Advantages of This CAPE Version
- Easy to gather the data.
- Adjusts for monkey business in financial statements.
- Long time horizon.
- It makes sense.
- Predictive of future returns/good buying opportunities.
I talk about number 5 in my relating of the ERP data below. But, regarding “it makes sense” there are several points to make.
Earnings over time (as in the denominator of a P/E) are the yield on me owning the equity of a business. Furthermore, those earnings are purchased in a market for a price (P/E numerator). That said, if the prospects for future returns on equities are bad, to highlight the difference, I want an uncorrelated asset for comparison. In this case, the performance of Treasury securities tend not to correlate well with the equity risk premium. In fact, since January 1881 the correlation between these two measures is -47.3%.

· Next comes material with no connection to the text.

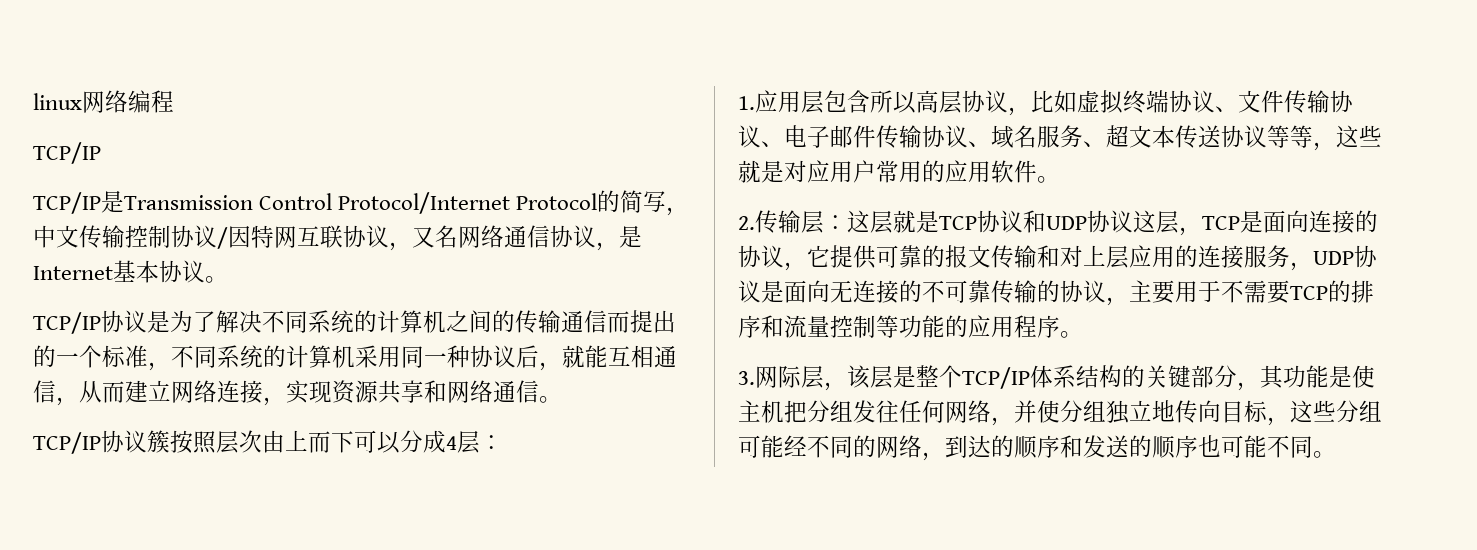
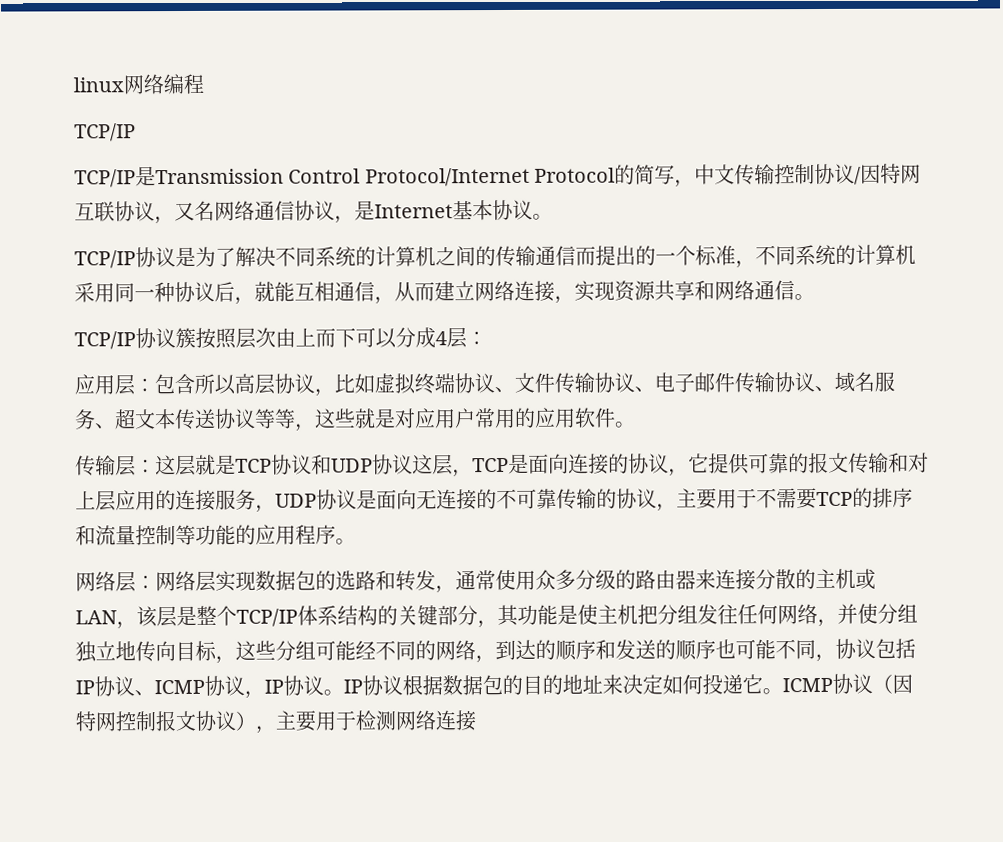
[738,90,824,114] 1.应用层 -> [74,374,155,396] 应用层：
[738,216,755,230] 2. -> (636, 424) none
[738,365,824,389] 3.网际层 -> [75,568,876,594] [75,610,117,625] 网络层：网络层实现数据包的选路和转发，通常使用众多分级的路由器来连接分散的主机或LAN
[1313,451,1336,458] 。 -> [815,638,916,663] [75,673,913,699] [75,710,476,734] ，协议包括IP协议、ICMP协议，IP协议。IP协议根据数据包的目的地址来决定如何投递它。ICMP协议（因特网控制报文协议），主要用于检测网络连接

Also, I reject the CAPM as predictive of future securities prices. In fact, it has been so beyond debunked for the past 50 years that it is a miracle it is still given credence. I also reject the idea of a risk free rate. In a universe of preferences and actions, there is always the chance that your preferred outcome after taking an action does not occur. Risk exists in a universe of action…period. I also reject the idea that financial markets are always rational. Instead investors are irrational (see my first Fact File article in this series), and the way assets are allocated in the aggregate is completely irrational and it leads to nonsensical investment choices, like pretending the style box is a valid way to invest. Thus, we ought to expect negative ERPs over time, and ding-ding-ding that is exactly what we see in the data. From a sheer intellectual, logical point of view, equities are always riskier than the safest Treasury, but in practice their pricing does not always reflect that logic.